To add insult to injury, I'm constantly sweating. I wipe my face, but then more sweat comes. HELP ME!!!! I hate it-hate it. So much sweat. It's like when you're staying at someone's house and you get out the shower and have to get dressed in the bathroom but it's all steamy and you keep sweating but you have to put your clothes on and then you start feeling claustrophobic...Oh, please let this end!

I miss the dry heat of desserts where the blazing hot temperature magically drops down into pleasant chilliness of night. A few night I slept with my window open hoping to catch an early morning chill, but, again, 85 degree lows. I would be woken up not by a cool breeze, but by stifling heat.

There were days where I came home and cried as I frantically stripped and went to sit on the air conditioning vent. People have really struggled through this summer and no one is sad to see this one end. Good riddance.

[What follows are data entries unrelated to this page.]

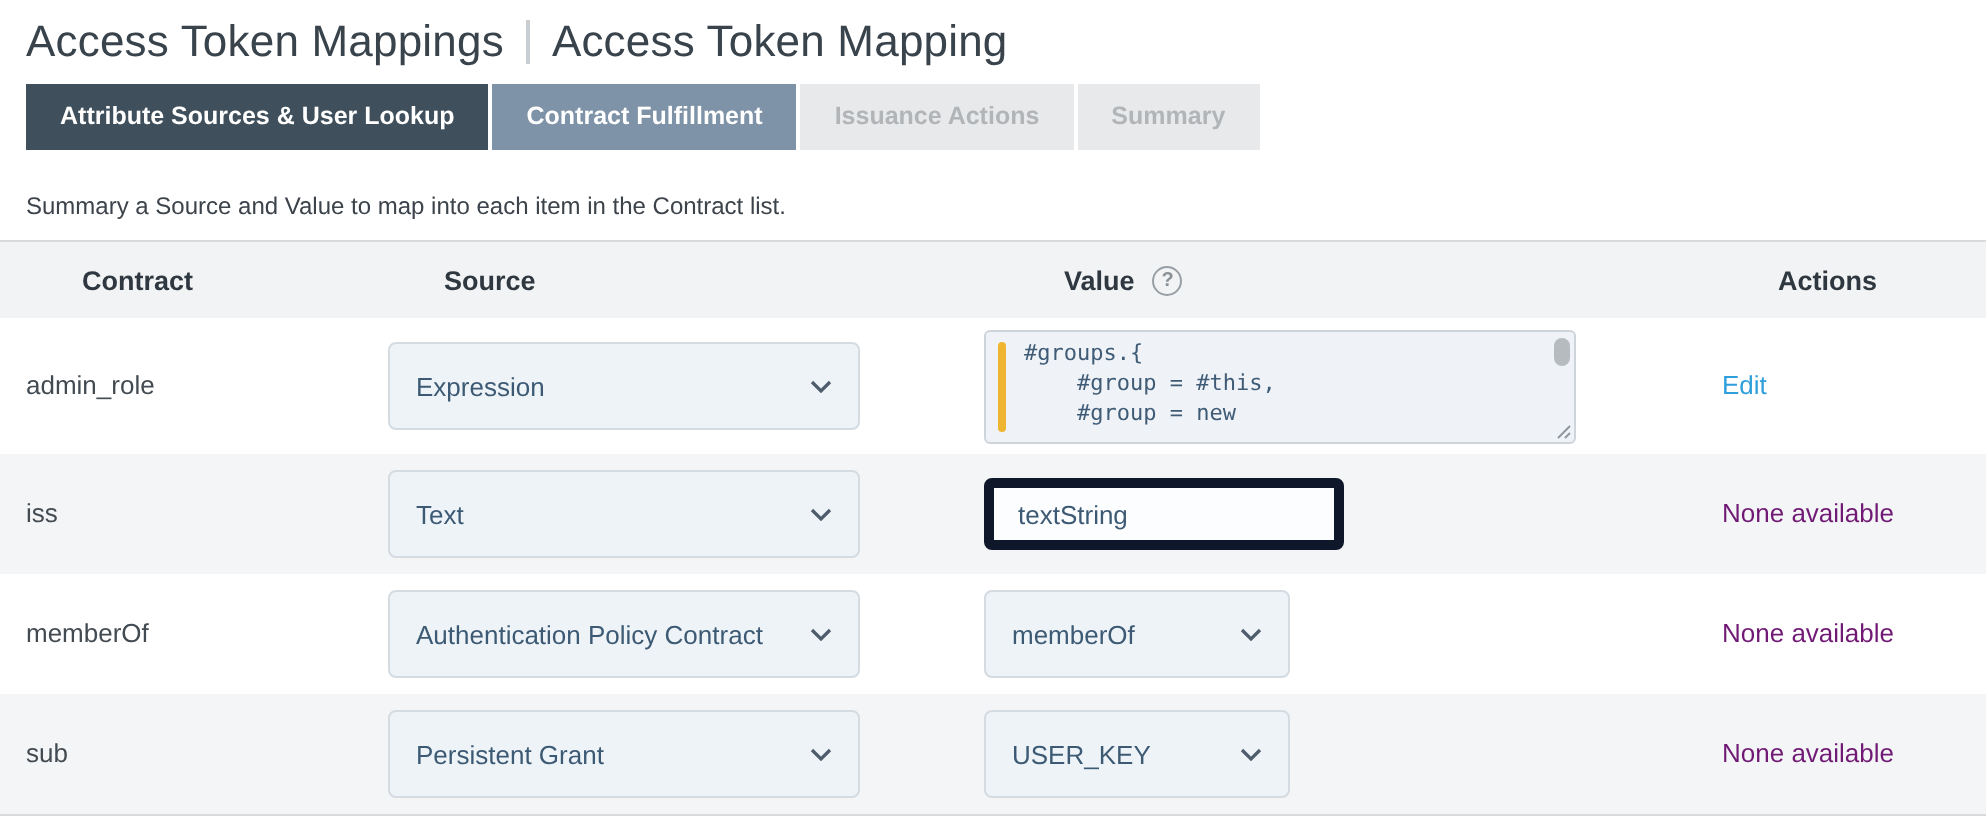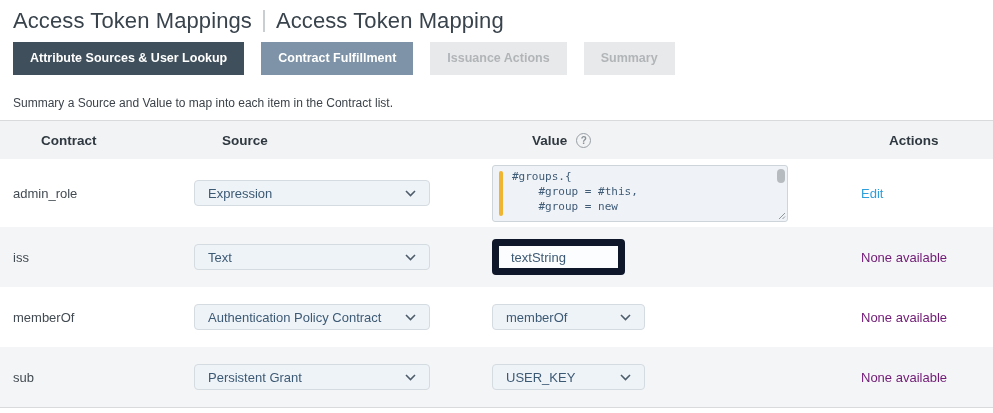--- a/index.html
+++ b/index.html
@@ -6,21 +6,21 @@
   html, body { width: 993px; height: 413px; background: #ffffff; overflow: hidden; }
   body { font-family: "Liberation Sans", sans-serif; color: #3d454c; }
   .page { padding-top: 6px; }
 
   
   .title-bar { display: flex; align-items: center; gap: 11px; padding: 0 13px; height: 30px; }
   .title-bar span { font-size: 22px; font-weight: 400; color: #39434c; letter-spacing: 0.1px; }
   .title-sep { width: 2px; height: 22px; background: #c9ced2; flex: none; }
 
   
-  .tabs { display: flex; gap: 17px; margin: 6px 13px 0 13px; }
+  .tabs { display: flex; gap: 2px; margin: 6px 13px 0 13px; }
   .tab { height: 33px; line-height: 33px; padding: 0 17px; font-size: 12.5px; font-weight: bold; white-space: nowrap; cursor: pointer; }
   .tab-visited { background: #3f4f5b; color: #ffffff; }
   .tab-active  { background: #7e93a7; color: #ffffff; }
   .tab-disabled{ background: #e8e9ea; color: #b2b5b8; cursor: default; }
 
   
   .instruction { margin: 21px 13px 10px 13px; font-size: 12px; color: #3c434a; }
 
   
   .table { border-top: 1px solid #d8dadc; border-bottom: 1px solid #d8dadc; }
@@ -31,28 +31,28 @@
   .th-value { display: flex; align-items: center; gap: 9px; margin-left: 12px; }
   .help { width: 15px; height: 15px; border: 1px solid #989fa5; border-radius: 50%; color: #8a9298;
           font-size: 10px; font-weight: bold; display: inline-flex; align-items: center; justify-content: center; cursor: pointer; }
 
   .row { min-height: 60px; background: #ffffff; }
   .row:nth-child(even) { background: #f4f5f6; }
   .row-tall { min-height: 68px; }
   .contract-label { font-size: 13px; color: #434b52; }
 
   
-  .select { width: 236px; height: 26px; background: #eef3f7; border: 1px solid #d4dbe1; border-radius: 4px;
+  .select { width: 236px; height: 44px; background: #eef3f7; border: 1px solid #d4dbe1; border-radius: 4px;
             display: flex; align-items: center; justify-content: space-between; padding: 1px 13px; cursor: pointer; }
   .select-sm { width: 153px; }
   .select-label { font-size: 13px; color: #3d5a75; }
   .chevron { width: 11px; height: 7px; stroke: #4e5d6b; stroke-width: 1.6; fill: none; flex: none; }
 
   
-  .text-input { width: 133px; height: 36px; background: #fcfdfe; border: 7px solid #0f172a; border-radius: 4px;
+  .text-input { width: 180px; height: 36px; background: #fcfdfe; border: 5px solid #0f172a; border-radius: 4px;
                 padding: 0 12px; font-size: 13px; color: #3d5a75; font-family: "Liberation Sans", sans-serif; }
 
   
   .expr-box { position: relative; width: 296px; height: 57px; background: #eff3f7; border: 1px solid #cdd5db;
               border-radius: 3px; overflow: hidden; cursor: text; }
   .expr-accent { position: absolute; left: 6px; top: 5px; bottom: 5px; width: 4px; background: #f0b530; border-radius: 2px; }
   .expr-code { margin: 0; padding: 3px 14px 0 19px; font-family: "DejaVu Sans Mono", monospace;
                font-size: 11px; line-height: 15px; color: #3f5b76; white-space: pre; }
   .expr-scrollbar { position: absolute; right: 2px; top: 3px; width: 8px; height: 14px; border-radius: 4px; background: #b6bbc0; }
   .expr-resize { position: absolute; right: 1px; bottom: 1px; width: 9px; height: 9px; stroke: #8f979e; stroke-width: 1; }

It has been just awful, and I want to say to every man, woman, and child who previously walked an un-air-conditioned earth in suits and petticoats and wool undergarments -- may you find a place amongst the highest of the heavenly host. Amen.



And because you made it all the way through this complaining post about the weather, here are two pictures of my bare-bones apartment.

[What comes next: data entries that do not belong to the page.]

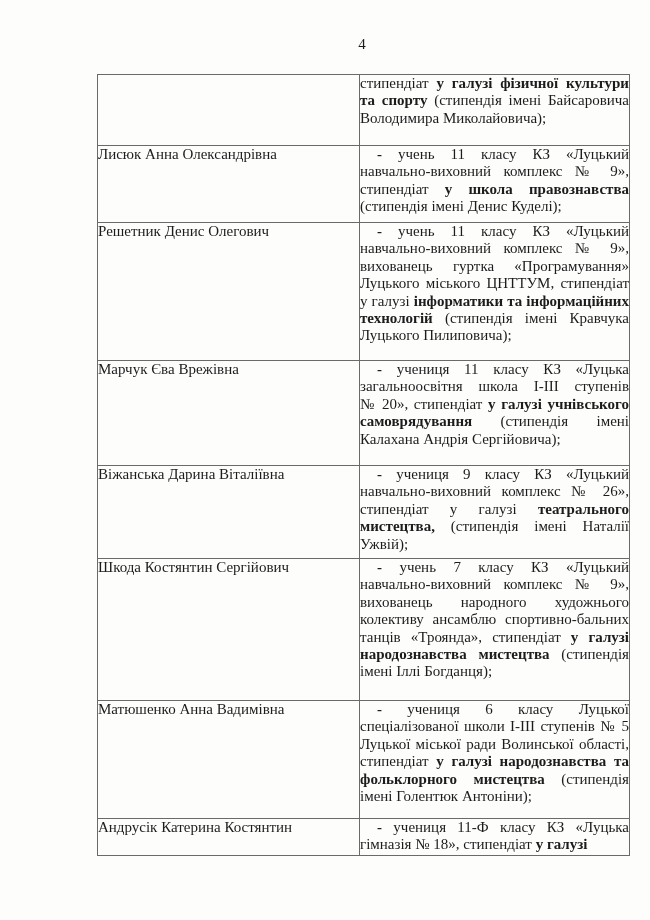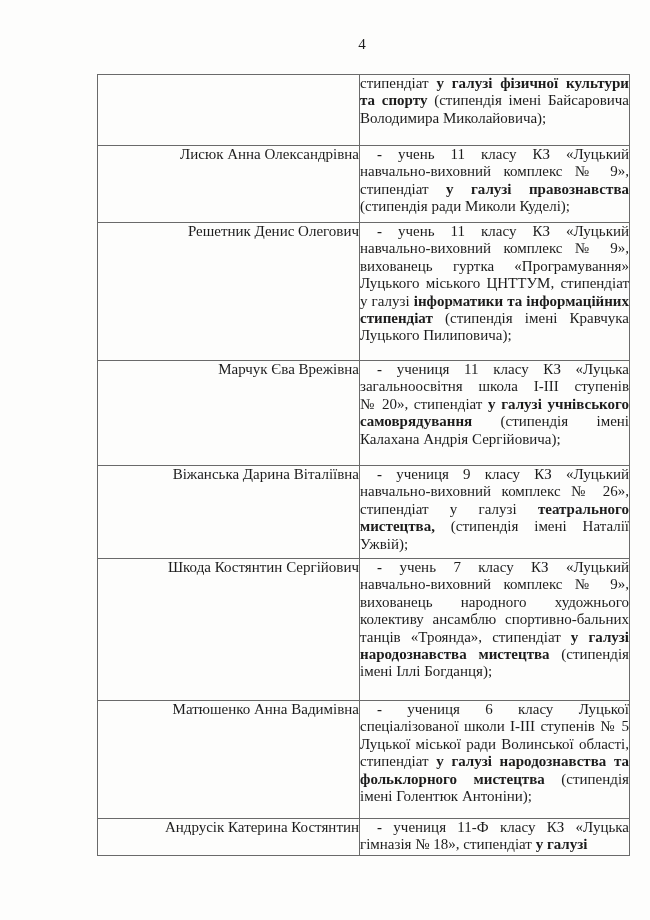--- a/index.html
+++ b/index.html
@@ -35,21 +35,20 @@
     line-height: 17.4px;
   }
   table.stipend-table td {
     border: 1px solid #6a6a6a;
     vertical-align: top;
     padding: 0;
   }
   td.name-cell {
     width: 261px;
     padding: 3px 4px 2px 8px;
-    text-align: right;
   }
   td.desc-cell {
     width: 269px;
     padding: 2px 5px 2px 7px;
   }
   .desc {
     text-align: justify;
   }
   .desc.indent {
     text-indent: 17px;
@@ -77,27 +76,27 @@
     <tbody>
         <tr>
           <td class="name-cell"></td>
           <td class="desc-cell">
             <div class="desc"><span>стипендіат </span><span class="b">у галузі фізичної культури та спорту</span><span> (стипендія імені Байсаровича Володимира Миколайовича);</span></div>
           </td>
         </tr>
         <tr>
           <td class="name-cell">Лисюк Анна Олександрівна</td>
           <td class="desc-cell">
-            <div class="desc indent"><span class="b">- </span><span>учень 11 класу КЗ «Луцький навчально-виховний комплекс №&nbsp;9», стипендіат </span><span class="b">у галузі правознавства</span><span> (стипендія ради Миколи Куделі);</span></div>
+            <div class="desc indent"><span class="b">- </span><span>учень 11 класу КЗ «Луцький навчально-виховний комплекс №&nbsp;9», стипендіат </span><span class="b">у школа правознавства</span><span> (стипендія імені Денис Куделі);</span></div>
           </td>
         </tr>
         <tr>
           <td class="name-cell">Решетник Денис Олегович</td>
           <td class="desc-cell">
-            <div class="desc indent"><span class="b">- </span><span>учень 11 класу КЗ «Луцький навчально-виховний комплекс №&nbsp;9», вихованець гуртка «Програмування» Луцького міського ЦНТТУМ, стипендіат у галузі </span><span class="b">інформатики та інформаційних стипендіат</span><span> (стипендія імені Кравчука Луцького Пилиповича);</span></div>
+            <div class="desc indent"><span class="b">- </span><span>учень 11 класу КЗ «Луцький навчально-виховний комплекс №&nbsp;9», вихованець гуртка «Програмування» Луцького міського ЦНТТУМ, стипендіат у галузі </span><span class="b">інформатики та інформаційних технологій</span><span> (стипендія імені Кравчука Луцького Пилиповича);</span></div>
           </td>
         </tr>
         <tr>
           <td class="name-cell">Марчук Єва Врежівна</td>
           <td class="desc-cell">
             <div class="desc indent"><span class="b">- </span><span>учениця 11 класу КЗ «Луцька загальноосвітня школа І-ІІІ ступенів №&nbsp;20», стипендіат </span><span class="b">у галузі учнівського самоврядування</span><span> (стипендія імені Калахана Андрія Сергійовича);</span></div>
           </td>
         </tr>
         <tr>
           <td class="name-cell">Віжанська Дарина Віталіївна</td>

{The head of my bed is now against the air conditioning unit. I can't believe what a difference this has made to my sanity!)

And something else I love.


I can see the National's Stadium from my balcony, which means that after every Friday night home game, I have one of the best seats possible for the fireworks show.


Ooh, la-la!

Saturday, September 4, 2010

:::I Moved A Month Ago:::


At the end of July I moved into a studio apartment here in SW. The whole process was extremely stressful, and continues to be so. Without a car or family who can help me, I've had the character building (ahem) opportunity (ahem) of doing it all by myself. I now know, more than ever before, that there isn't anything that I can't do. Being single you gain this confidence(not the right word) as life progresses, but after having gone through all of this alone, I feel like I've reached a new level of 'I may not want to do hard things alone, but if I have to, I absolutely can.'

{Last thing you pack, first thing you unpack}

I'm working on my resume right now, as getting a better job is the next step in my 'If I Stay In DC' plan, but as soon as I get the motivation to do another arduous task, I want to document each little step that it took -- the good, bad, and ugly -- to move into this apartment. There have been a lot of tears, fears, heartaches, and stresses involved. A few happy moments too.

But, don't cry for me, Argentina. It's just life, you know? Everybody has stuff going on. And, funny thing, this morning I decided to move my bed, and I feel so much happier in this space. Ha! It's the little things, I guess.